DATA TO PROCESS: Begin

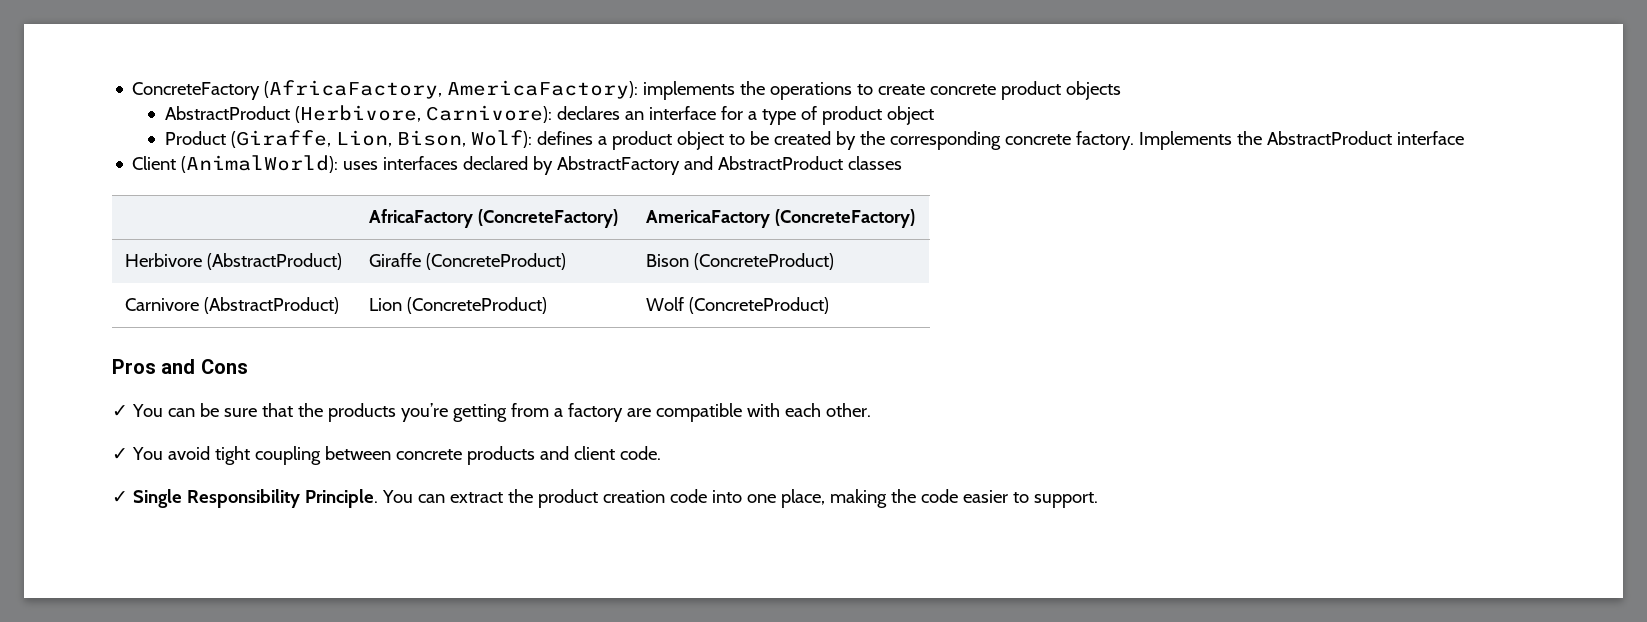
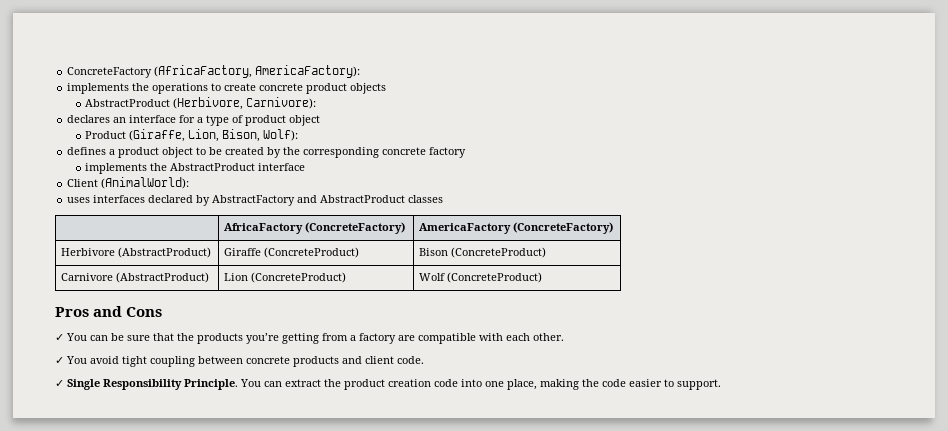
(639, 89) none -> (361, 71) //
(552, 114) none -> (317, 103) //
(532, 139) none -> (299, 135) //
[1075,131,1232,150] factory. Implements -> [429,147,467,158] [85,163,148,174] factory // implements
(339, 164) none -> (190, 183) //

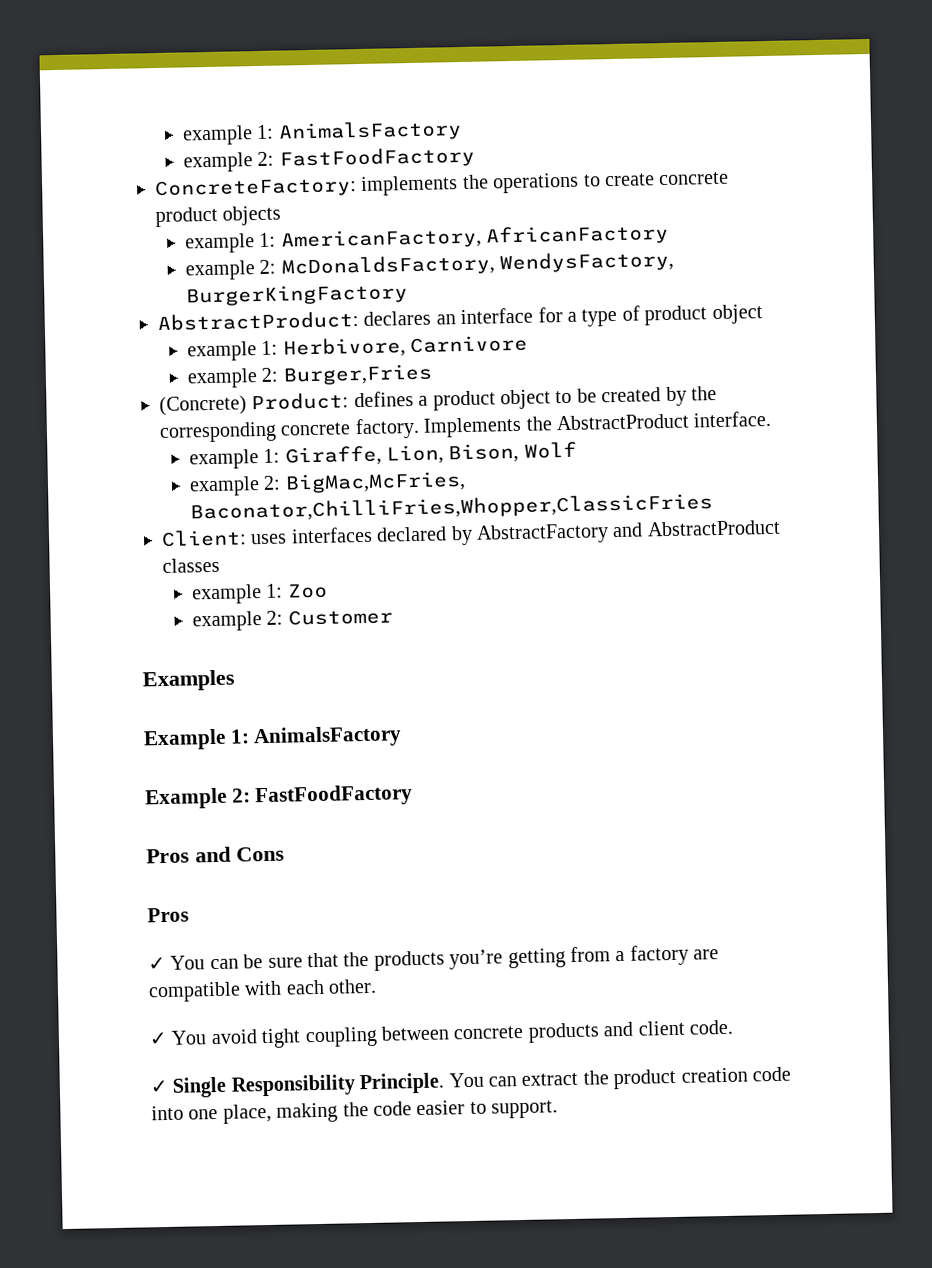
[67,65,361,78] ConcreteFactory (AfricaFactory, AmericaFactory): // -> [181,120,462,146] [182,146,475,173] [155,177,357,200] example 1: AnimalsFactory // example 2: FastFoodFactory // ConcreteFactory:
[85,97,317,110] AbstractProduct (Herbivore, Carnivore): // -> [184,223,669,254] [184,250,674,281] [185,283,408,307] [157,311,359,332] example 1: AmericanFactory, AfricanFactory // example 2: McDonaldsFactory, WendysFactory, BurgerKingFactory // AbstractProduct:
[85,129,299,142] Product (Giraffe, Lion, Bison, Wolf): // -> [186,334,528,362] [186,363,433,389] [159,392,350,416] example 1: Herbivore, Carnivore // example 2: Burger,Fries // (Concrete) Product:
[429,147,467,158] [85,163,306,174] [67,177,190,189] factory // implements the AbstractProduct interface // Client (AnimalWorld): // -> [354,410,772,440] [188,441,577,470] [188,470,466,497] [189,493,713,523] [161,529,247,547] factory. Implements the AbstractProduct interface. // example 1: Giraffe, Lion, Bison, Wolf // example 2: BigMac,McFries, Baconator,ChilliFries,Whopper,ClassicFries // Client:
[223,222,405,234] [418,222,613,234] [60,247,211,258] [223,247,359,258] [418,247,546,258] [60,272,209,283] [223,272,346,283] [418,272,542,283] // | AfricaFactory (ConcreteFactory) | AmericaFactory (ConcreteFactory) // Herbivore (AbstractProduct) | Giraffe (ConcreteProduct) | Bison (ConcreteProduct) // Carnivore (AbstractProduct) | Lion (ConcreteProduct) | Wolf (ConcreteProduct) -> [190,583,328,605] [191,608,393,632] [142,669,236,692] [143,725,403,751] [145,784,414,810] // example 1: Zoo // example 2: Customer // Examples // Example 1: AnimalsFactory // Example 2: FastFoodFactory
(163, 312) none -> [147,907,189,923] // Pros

DATA TO PROCESS: End

### EXERCISE GOAL
Output the lines above in full and exactly as given, omitting any pictures.

### ANSWER SECTION
(639, 89) none -> (361, 71) //
(552, 114) none -> (317, 103) //
(532, 139) none -> (299, 135) //
[1075,131,1232,150] factory. Implements -> [429,147,467,158] [85,163,148,174] factory // implements
(339, 164) none -> (190, 183) //

[67,65,361,78] ConcreteFactory (AfricaFactory, AmericaFactory): // -> [181,120,462,146] [182,146,475,173] [155,177,357,200] example 1: AnimalsFactory // example 2: FastFoodFactory // ConcreteFactory:
[85,97,317,110] AbstractProduct (Herbivore, Carnivore): // -> [184,223,669,254] [184,250,674,281] [185,283,408,307] [157,311,359,332] example 1: AmericanFactory, AfricanFactory // example 2: McDonaldsFactory, WendysFactory, BurgerKingFactory // AbstractProduct:
[85,129,299,142] Product (Giraffe, Lion, Bison, Wolf): // -> [186,334,528,362] [186,363,433,389] [159,392,350,416] example 1: Herbivore, Carnivore // example 2: Burger,Fries // (Concrete) Product:
[429,147,467,158] [85,163,306,174] [67,177,190,189] factory // implements the AbstractProduct interface // Client (AnimalWorld): // -> [354,410,772,440] [188,441,577,470] [188,470,466,497] [189,493,713,523] [161,529,247,547] factory. Implements the AbstractProduct interface. // example 1: Giraffe, Lion, Bison, Wolf // example 2: BigMac,McFries, Baconator,ChilliFries,Whopper,ClassicFries // Client:
[223,222,405,234] [418,222,613,234] [60,247,211,258] [223,247,359,258] [418,247,546,258] [60,272,209,283] [223,272,346,283] [418,272,542,283] // | AfricaFactory (ConcreteFactory) | AmericaFactory (ConcreteFactory) // Herbivore (AbstractProduct) | Giraffe (ConcreteProduct) | Bison (ConcreteProduct) // Carnivore (AbstractProduct) | Lion (ConcreteProduct) | Wolf (ConcreteProduct) -> [190,583,328,605] [191,608,393,632] [142,669,236,692] [143,725,403,751] [145,784,414,810] // example 1: Zoo // example 2: Customer // Examples // Example 1: AnimalsFactory // Example 2: FastFoodFactory
(163, 312) none -> [147,907,189,923] // Pros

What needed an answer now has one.